* **TASK DESCRIPTION**
Would you write out all of the records that follow, exactly as they stand?

Records from a data source:

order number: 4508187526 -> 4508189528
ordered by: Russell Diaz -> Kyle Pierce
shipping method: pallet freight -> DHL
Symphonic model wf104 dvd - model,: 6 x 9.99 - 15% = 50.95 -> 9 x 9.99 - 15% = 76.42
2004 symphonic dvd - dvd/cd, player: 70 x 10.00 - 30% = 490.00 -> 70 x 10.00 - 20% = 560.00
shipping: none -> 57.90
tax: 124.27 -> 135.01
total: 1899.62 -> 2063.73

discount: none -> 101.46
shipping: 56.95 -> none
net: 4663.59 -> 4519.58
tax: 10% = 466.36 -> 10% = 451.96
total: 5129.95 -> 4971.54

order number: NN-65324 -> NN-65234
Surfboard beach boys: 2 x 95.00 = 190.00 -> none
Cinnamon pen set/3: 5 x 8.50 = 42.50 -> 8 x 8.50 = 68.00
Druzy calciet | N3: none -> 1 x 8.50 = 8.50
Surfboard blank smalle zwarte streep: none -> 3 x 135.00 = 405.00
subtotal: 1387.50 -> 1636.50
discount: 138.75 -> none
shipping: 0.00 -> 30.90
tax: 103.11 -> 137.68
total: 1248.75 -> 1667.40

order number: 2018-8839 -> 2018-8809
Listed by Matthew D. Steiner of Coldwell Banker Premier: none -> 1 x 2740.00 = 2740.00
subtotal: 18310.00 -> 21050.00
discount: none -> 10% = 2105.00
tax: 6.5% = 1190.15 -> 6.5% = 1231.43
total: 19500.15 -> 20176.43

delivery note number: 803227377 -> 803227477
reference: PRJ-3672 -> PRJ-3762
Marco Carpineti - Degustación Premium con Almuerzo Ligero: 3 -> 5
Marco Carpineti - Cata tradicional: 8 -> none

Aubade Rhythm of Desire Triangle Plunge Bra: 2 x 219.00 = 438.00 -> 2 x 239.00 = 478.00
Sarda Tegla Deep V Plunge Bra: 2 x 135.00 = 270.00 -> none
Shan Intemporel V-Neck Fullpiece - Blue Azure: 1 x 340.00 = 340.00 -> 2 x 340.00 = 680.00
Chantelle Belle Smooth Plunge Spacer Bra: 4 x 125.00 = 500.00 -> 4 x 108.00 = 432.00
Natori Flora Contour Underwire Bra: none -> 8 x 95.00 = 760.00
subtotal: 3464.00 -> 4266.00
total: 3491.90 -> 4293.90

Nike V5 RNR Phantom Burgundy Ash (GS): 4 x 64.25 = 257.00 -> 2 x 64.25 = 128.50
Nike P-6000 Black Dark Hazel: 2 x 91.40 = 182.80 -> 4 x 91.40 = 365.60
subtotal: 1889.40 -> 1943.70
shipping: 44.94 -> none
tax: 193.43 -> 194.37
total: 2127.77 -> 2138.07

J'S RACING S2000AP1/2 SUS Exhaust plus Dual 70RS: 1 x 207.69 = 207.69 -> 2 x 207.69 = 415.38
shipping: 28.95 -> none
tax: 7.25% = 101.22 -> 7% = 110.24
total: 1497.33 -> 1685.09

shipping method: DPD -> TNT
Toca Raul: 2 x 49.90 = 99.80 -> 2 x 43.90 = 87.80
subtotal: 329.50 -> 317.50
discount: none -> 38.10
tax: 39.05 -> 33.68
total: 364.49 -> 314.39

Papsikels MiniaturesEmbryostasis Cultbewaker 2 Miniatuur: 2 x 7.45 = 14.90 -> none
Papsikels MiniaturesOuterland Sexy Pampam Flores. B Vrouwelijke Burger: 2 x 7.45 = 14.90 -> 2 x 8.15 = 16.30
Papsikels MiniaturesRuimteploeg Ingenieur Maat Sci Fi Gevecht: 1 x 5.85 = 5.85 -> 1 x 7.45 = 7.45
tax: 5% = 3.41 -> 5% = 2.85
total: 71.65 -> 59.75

* **ANSWER TO THIS TASK**
order number: 4508187526 -> 4508189528
ordered by: Russell Diaz -> Kyle Pierce
shipping method: pallet freight -> DHL
Symphonic model wf104 dvd - model,: 6 x 9.99 - 15% = 50.95 -> 9 x 9.99 - 15% = 76.42
2004 symphonic dvd - dvd/cd, player: 70 x 10.00 - 30% = 490.00 -> 70 x 10.00 - 20% = 560.00
shipping: none -> 57.90
tax: 124.27 -> 135.01
total: 1899.62 -> 2063.73

discount: none -> 101.46
shipping: 56.95 -> none
net: 4663.59 -> 4519.58
tax: 10% = 466.36 -> 10% = 451.96
total: 5129.95 -> 4971.54

order number: NN-65324 -> NN-65234
Surfboard beach boys: 2 x 95.00 = 190.00 -> none
Cinnamon pen set/3: 5 x 8.50 = 42.50 -> 8 x 8.50 = 68.00
Druzy calciet | N3: none -> 1 x 8.50 = 8.50
Surfboard blank smalle zwarte streep: none -> 3 x 135.00 = 405.00
subtotal: 1387.50 -> 1636.50
discount: 138.75 -> none
shipping: 0.00 -> 30.90
tax: 103.11 -> 137.68
total: 1248.75 -> 1667.40

order number: 2018-8839 -> 2018-8809
Listed by Matthew D. Steiner of Coldwell Banker Premier: none -> 1 x 2740.00 = 2740.00
subtotal: 18310.00 -> 21050.00
discount: none -> 10% = 2105.00
tax: 6.5% = 1190.15 -> 6.5% = 1231.43
total: 19500.15 -> 20176.43

delivery note number: 803227377 -> 803227477
reference: PRJ-3672 -> PRJ-3762
Marco Carpineti - Degustación Premium con Almuerzo Ligero: 3 -> 5
Marco Carpineti - Cata tradicional: 8 -> none

Aubade Rhythm of Desire Triangle Plunge Bra: 2 x 219.00 = 438.00 -> 2 x 239.00 = 478.00
Sarda Tegla Deep V Plunge Bra: 2 x 135.00 = 270.00 -> none
Shan Intemporel V-Neck Fullpiece - Blue Azure: 1 x 340.00 = 340.00 -> 2 x 340.00 = 680.00
Chantelle Belle Smooth Plunge Spacer Bra: 4 x 125.00 = 500.00 -> 4 x 108.00 = 432.00
Natori Flora Contour Underwire Bra: none -> 8 x 95.00 = 760.00
subtotal: 3464.00 -> 4266.00
total: 3491.90 -> 4293.90

Nike V5 RNR Phantom Burgundy Ash (GS): 4 x 64.25 = 257.00 -> 2 x 64.25 = 128.50
Nike P-6000 Black Dark Hazel: 2 x 91.40 = 182.80 -> 4 x 91.40 = 365.60
subtotal: 1889.40 -> 1943.70
shipping: 44.94 -> none
tax: 193.43 -> 194.37
total: 2127.77 -> 2138.07

J'S RACING S2000AP1/2 SUS Exhaust plus Dual 70RS: 1 x 207.69 = 207.69 -> 2 x 207.69 = 415.38
shipping: 28.95 -> none
tax: 7.25% = 101.22 -> 7% = 110.24
total: 1497.33 -> 1685.09

shipping method: DPD -> TNT
Toca Raul: 2 x 49.90 = 99.80 -> 2 x 43.90 = 87.80
subtotal: 329.50 -> 317.50
discount: none -> 38.10
tax: 39.05 -> 33.68
total: 364.49 -> 314.39

Papsikels MiniaturesEmbryostasis Cultbewaker 2 Miniatuur: 2 x 7.45 = 14.90 -> none
Papsikels MiniaturesOuterland Sexy Pampam Flores. B Vrouwelijke Burger: 2 x 7.45 = 14.90 -> 2 x 8.15 = 16.30
Papsikels MiniaturesRuimteploeg Ingenieur Maat Sci Fi Gevecht: 1 x 5.85 = 5.85 -> 1 x 7.45 = 7.45
tax: 5% = 3.41 -> 5% = 2.85
total: 71.65 -> 59.75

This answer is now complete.